IVV has a currency hedged variant (IHVV) for a slightly higher (but still very competitive) MER so if you don't want to deal with FX risk that could be a consideration as well.
I agree with what you are saying,

But if waiting to accumulate $5000 takes an extra 2 years, you miss out on 2 years dividends and two years capital growth, it might be better to take the brokerage hit = 6 months of dividends / 2%.

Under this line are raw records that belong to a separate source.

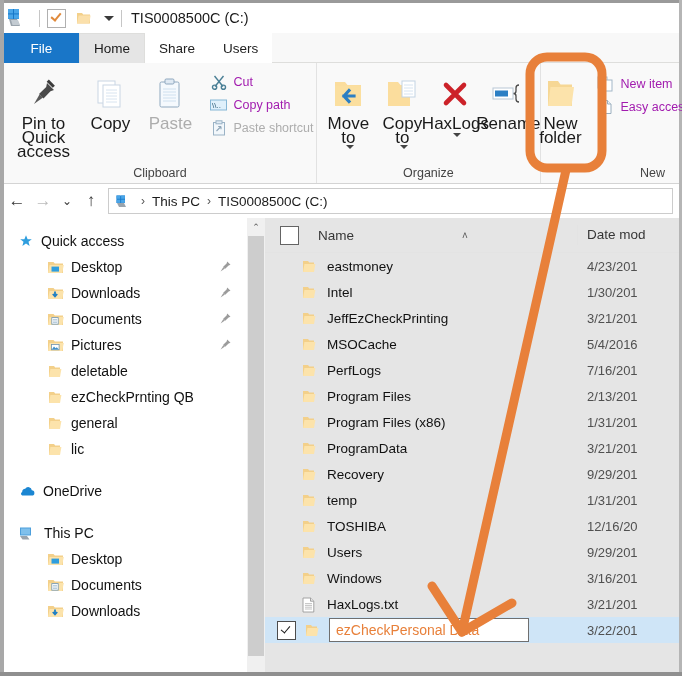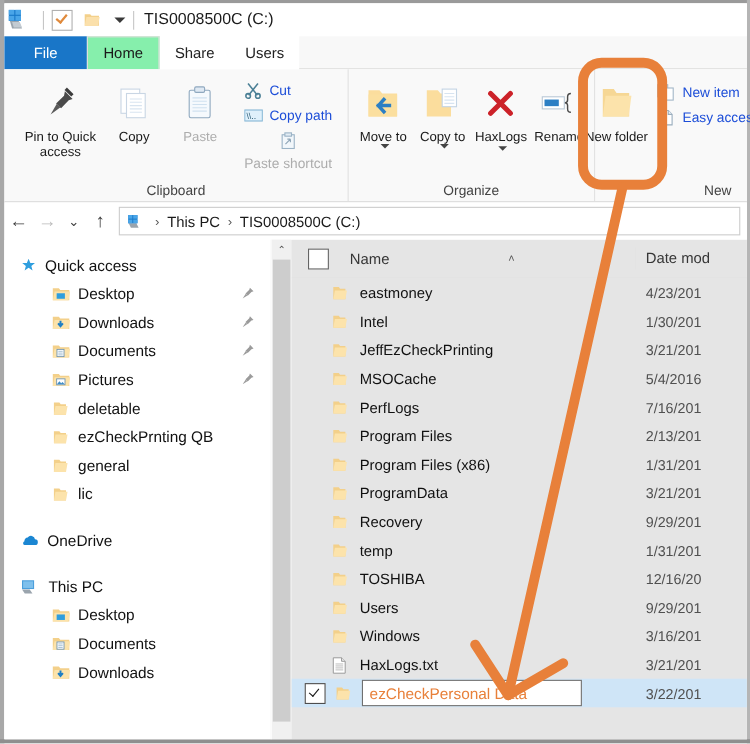"Home" .tab.active { background: #86efac -> #e5e5e5 }
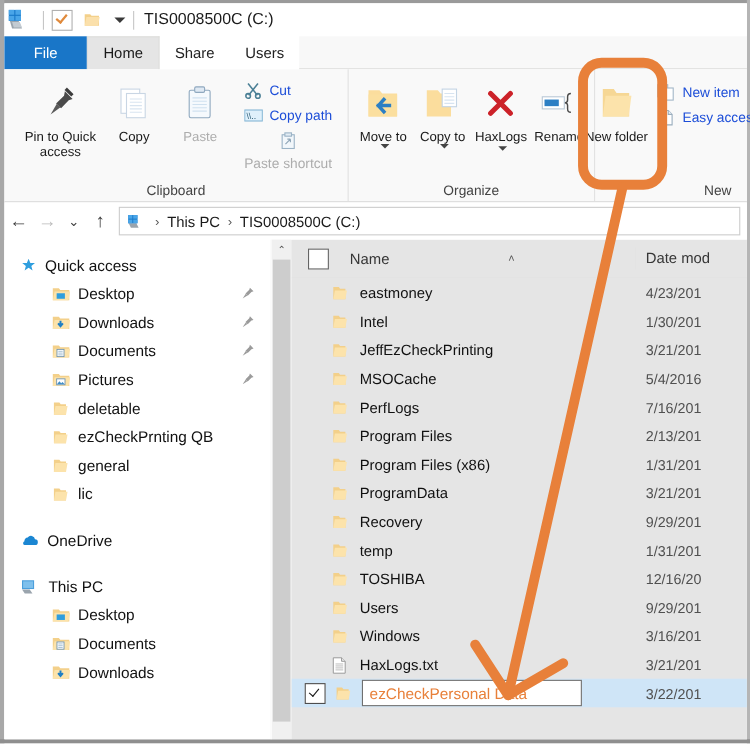"Cut" .smallbtn { color: #1d4ed8 -> #a21caf }
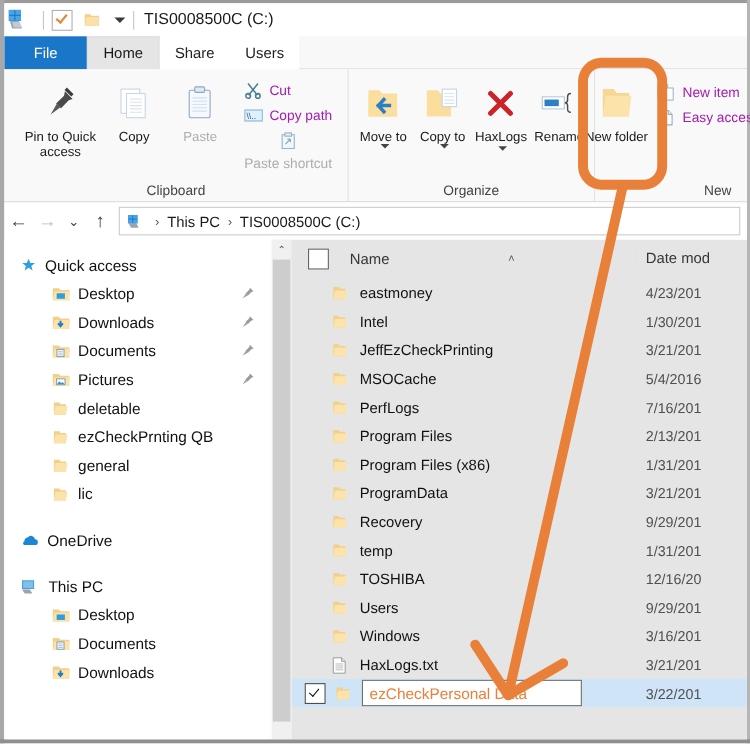"Pin to Quick access" .bigbtn { font-size: 12px -> 17px }
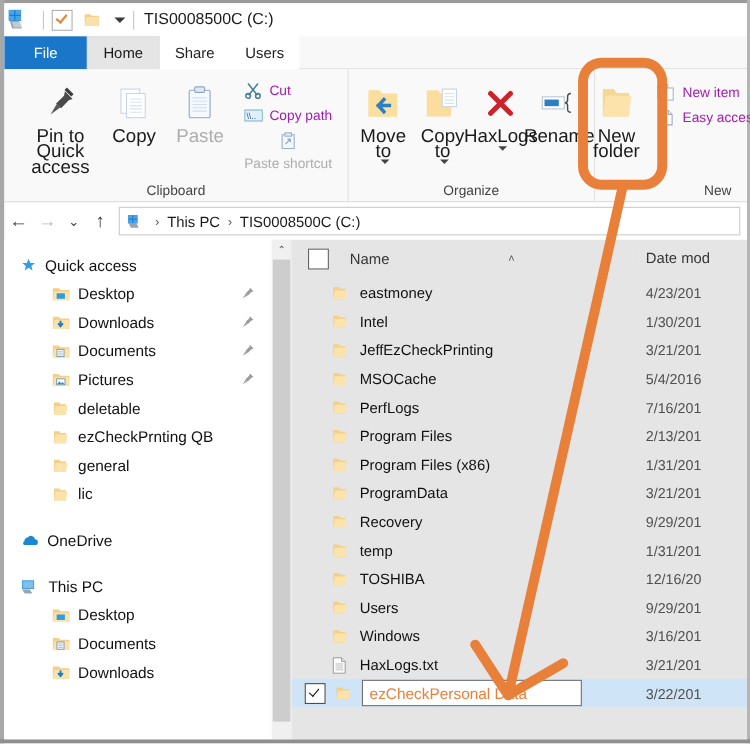"Paste shortcut" .smallbtn.dim { flex-direction: column -> none }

after all other investments such as property can have transaction costs of 5% , and no one bats an eye.
 
I see your point.

I've always spun surplus into more money generating purchases.
Having worked for myself all my life.
They have given me the ability to leverage my investments in housing which
since early 90s helped me to my own 8 digit swath of assets. From Businesses to Housing to
portfolios.

I personally cant see the point of parking small sums into small return products.
Id rather pick a stock and attempt to turn it into $2000.
Id be the same with $10000.
When you get to surplus funds that can seriously make a difference to your Net wealth
and that will vary from circumstance to circumstance then the sort of investment talked
about comes more into play.

(Just noticed your swapping labor for income comment) If your creating an asset then its much more.
If your a builder and your costs including wages are covered then you build a house and sell it for 30%
more than your cost then you've built an asset.---the investment in your time / labor scenario is much better served
than say the Barista at the local coffee shop!

Again in my opinion.
I don’t think dollar amounts are a good thing to discuss here.
‘Rich’, ‘large” words are subjective.
Best to keep our comments to percentages. Percentages are more important to me, and should be for others.
My net worth is over $147M ( approximately, give or take $147M) so for me a gain of $20,000 is really not worth discussing .... however ... if we talk about an annual gain of 15% then I am listening.
Gunnerguy
(an investor interested in percentages NOT dollar values’)
 
I don’t think dollar amounts are a good thing to discuss here.
‘Rich’, ‘large” words are subjective.
Best to keep our comments to percentages. Percentages are more important to me, and should be for others.
My net worth is over $147M ( approximately, give or take $147M) so for me a gain of $20,000 is really not worth discussing .... however ... if we talk about an annual gain of 15% then I am listening.
Gunnerguy
(an investor interested in percentages NOT dollar values’)
Spot on Gunnerguy, money is subjective and can be misleading, percentage is objective, at all levels of investment IMO.
 
While I can understand larger amounts and timing in ones life.

For smaller amounts Im wired differently.--To sit $5k in an investment for 12 mths for $500-$800
while better than bank interest --- not interested. Particularly If it was a larger % of my net worth Id rather put it to work.